Deve ritenersi valido e processualmente utilizzabile il riconoscimento operato in udienza dalla persona offesa, nel corso dell'esame testimoniale, nei confronti dell'imputato presente. Anche nella vigenza del nuovo c.p.p., invero conserva validità il principio secondo cui siffatti riconoscimenti vanno tenuti distinti dalle ricognizioni vere e proprie, costituendo essi atti di identificazione diretta, effettuati mediante dichiarazioni orali non richiedenti l'osservanza delle formalità prescritte per le dette ricognizioni. Né in contrario si può invocare un preteso principio di tassatività del mezzo probatorio, in forza del quale, nella specie, posta la esistenza di uno specifico mezzo probatorio costituito dalla ricognizione formale, gli effetti propri di quest'ultima non potrebbero essere perseguiti mediante altro mezzo di natura diversa come, appunto, quello costituito dall'esame testimoniale nel cui corso si dia luogo al riconoscimento diretto. Non vi è, infatti, elemento alcuno sulla cui base possa affermarsi che il suddetto principio di tassatività sia stato recepito dal vigente codice di rito, ma anzi la presenza dell'art. 189, che prevede l'assunzione di prove non disciplinate dalla legge, appare dimostrativa del contrario.

(massima n. 2)

Il riconoscimento diretto effettuato nel corso dell'esame testimoniale non è qualificabile come «prova atipica», soggetta, in quanto tale, alla disciplina di cui all'art. 189 c.p.p. (che, tra l'altro, richiede la previa audizione delle parti), ma rientra, invece, nell'oggetto dell'ordinaria prova testimoniale, quale previsto e disciplinato dall'art. 194 stesso codice.
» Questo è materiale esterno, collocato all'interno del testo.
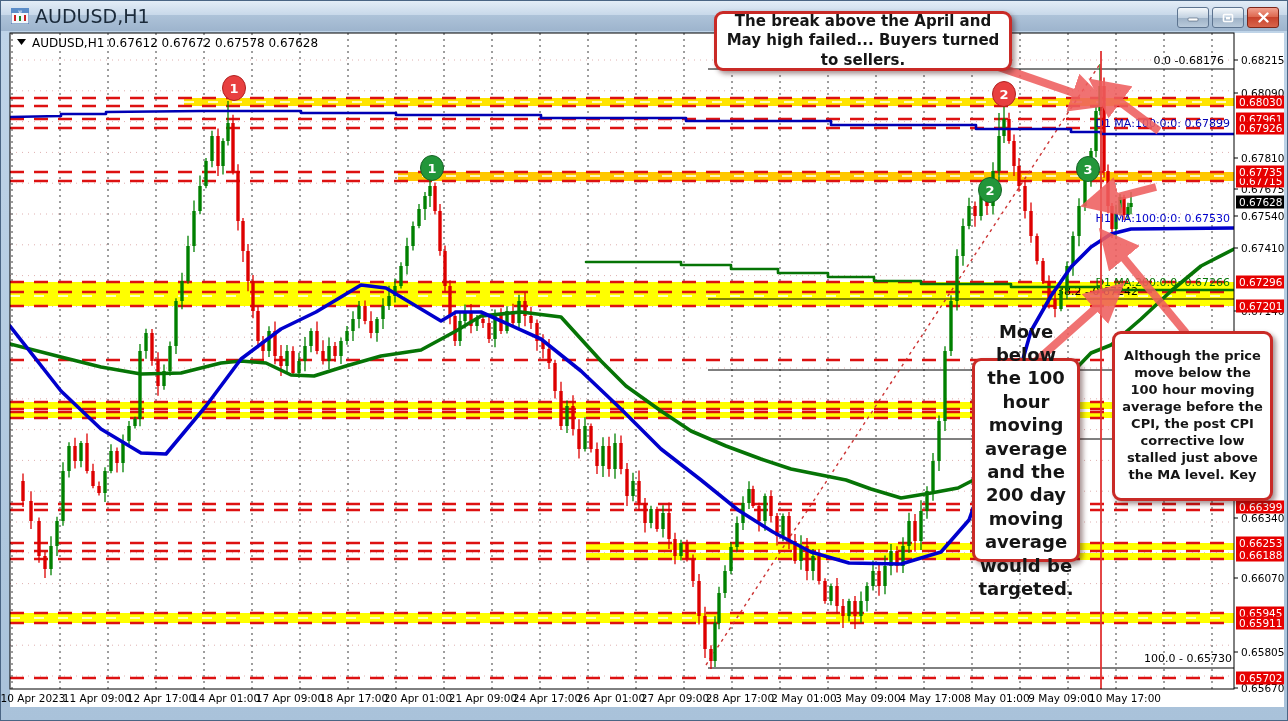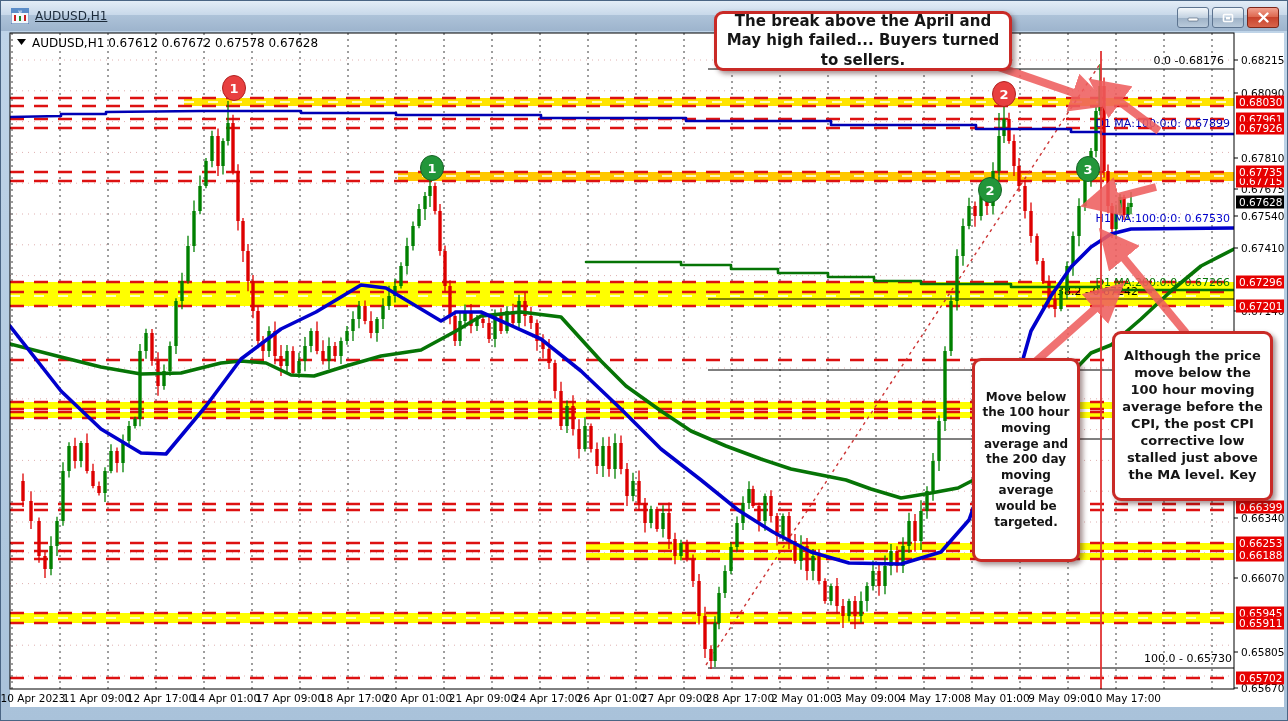"AUDUSD,H1" #titlebar .title { font-size: 12px -> 19px; text-decoration: underline -> none }
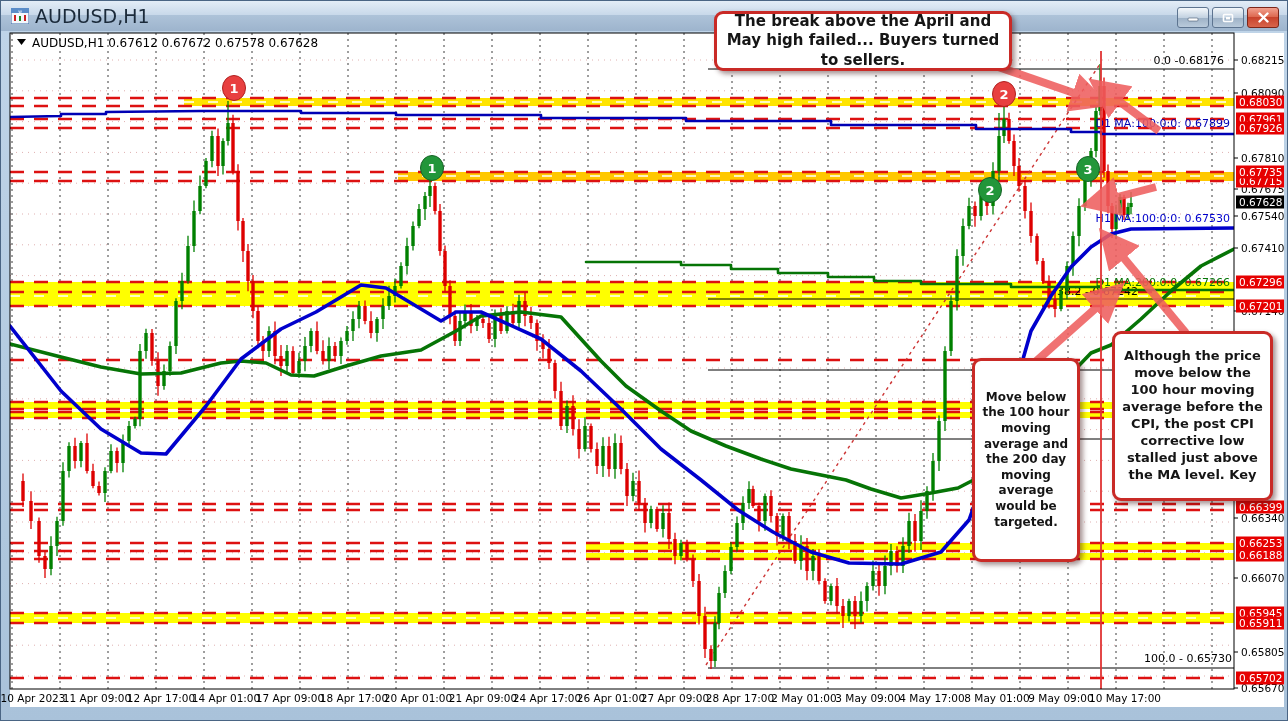"Move below the 100 hour" div.callout { font-size: 12px -> 18px }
Infatti, in base a tale ultima norma, il testimone «è esaminato sui fatti che costituiscono oggetto di prova», e tra «i fatti che si riferiscono all'imputazione e alla punibilità» e che l'art. 187 c.p.p. considera tra quelli «oggetto di prova» rientra anche quello costituito dall'avere il teste avuto occasione di rivedere e riconoscere, successivamente alla commissione del reato, il soggetto da lui stesso in precedenza indicato come autore del medesimo.

(massima n. 3)

Le dichiarazioni testimoniali assunte non secondo le prescrizioni dell'art. 498 c.p.p. (che prevede l'esame diretto e il controesame dei testimoni), ma mediante semplice conferma, a richiesta del presidente, delle dichiarazioni già rese in dibattimento, davanti ad un precedente collegio venuto meno per la morte di uno dei componenti, non sono inutilizzabili, trattandosi non di prove assunte in violazione di divieti di legge, ma di prove assunte con modalità diverse da quelle previste dalla legge. Un tal modo di procedere, poi, pur se non ortodosso, non dà tuttavia luogo neppure ad alcuna nullità, non essendovi alcuna norma specifica che la preveda, non potendosi inquadrare la violazione in esame in alcuna tra le previsioni di cui all'art. 178 c.p.p. Ne consegue che esclusa la inutilizzabilità e la nullità, gli atti in questione non possono che essere considerati come validi, ancorché irregolari, e quindi legittimamente valutati ai fini del decidere.